I laughed at this memory. Chris had gone out of his way to hasten my progress with girls. When the girl in question had removed her top, I didn’t much know where to go from there, but I could at least report back to Chris that I had seen something, and that was a step in the right direction. I could always laugh at Chris’s stories, but I don’t think I was buying the rest of it that night. I wasn’t feeling too pumped up to give it another shot.
“No, I think you can do it. I think we can. This might be good for us, this week. You know aside from you shooting 280 whatever, and me getting my heart torn out. Hell of learning experience.”
“The beers are bringing out your optimism,” I said.
“Yeah right, hey you think if I tell the waitress my sob story she’ll sleep with me?”
“She might, a lot people out there with low standards these days.”
“It’d just be a waste of time for both us,” Chris deadpanned.
I sat with Chris for a while longer. He continued to drink, but I had stopped a while before him, simply too exhausted to push on. We continued to talk, mostly about old times, and Chris would occasionally let something slip about Danielle, or make a joke that showed how hurt he was. On several occasions he stepped outside to try to call Danielle, but she never picked up. The only communication from her was a text that sent to me, simply saying she was sorry. I didn’t share it with Chris, and eventually I tried to get him to leave. He didn’t seem interested.

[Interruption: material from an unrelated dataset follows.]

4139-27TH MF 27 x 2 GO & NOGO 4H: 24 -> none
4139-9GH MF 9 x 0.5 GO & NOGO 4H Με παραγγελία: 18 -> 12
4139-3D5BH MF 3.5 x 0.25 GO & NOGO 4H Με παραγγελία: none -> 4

“I don’t know if I can go back there. How am I supposed to sleep? I’d be torturing myself.”
“You have to go somewhere. You can crash at my place, come on, let’s get out of here,” I stood up from my seat.
“I’m not ready to leave.”
“Well I am, come on. You’re going to have to face it sometime.”

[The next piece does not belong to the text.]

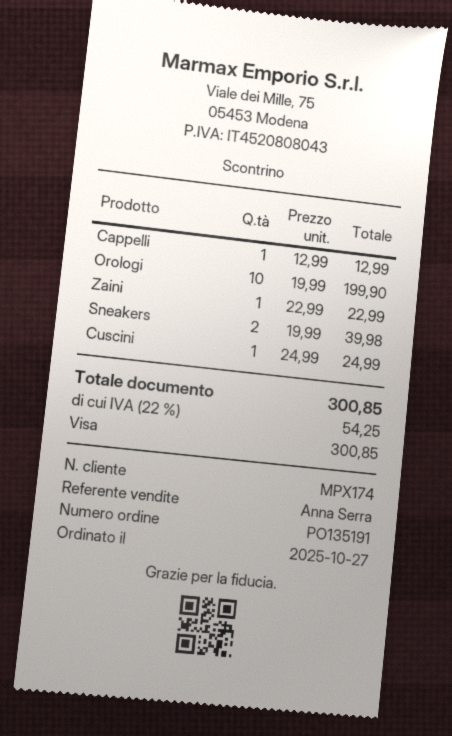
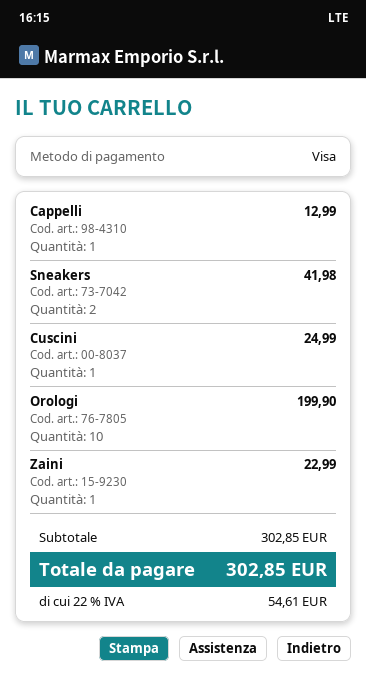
Sneakers: 2 for 39.98 -> 2 for 41.98
tax: 22% = 54.25 -> 22% = 54.61
total: 300.85 -> 302.85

“I know, but I don’t want it to be tonight. Go ahead and get out of here. Take the car. I’ll walk home, or I’ll just get a cab and go to a hotel. That might be the best idea.”
“If you’re not going, then I’m not going,” I said. I sat back down at the table.
“I appreciate that Althouse, I really do, but I don’t think I can stand looking at you sitting there not drinking anymore. It’s driving me crazy. I’m fine. I actually want to be alone. If I have to keep talking to you, I’m going to be crying in the bar guy.”
“I don’t think you should be by yourself.”
“Don’t talk to me like I’m a fucking mental patient dude. Are you going to ask for my shoelaces and belt next? Just take off. I know it’s awkward for you. I appreciate you staying this long.”
I debated this internally for a minute before conceding to Chris’s wishes and leaving the bar. Before leaving I told Chris to get a cab no matter where he ended up going, told him to give me a call in the morning, and that was it. I said goodbye and headed home, and Chris turned his attention to the TV behind the bar.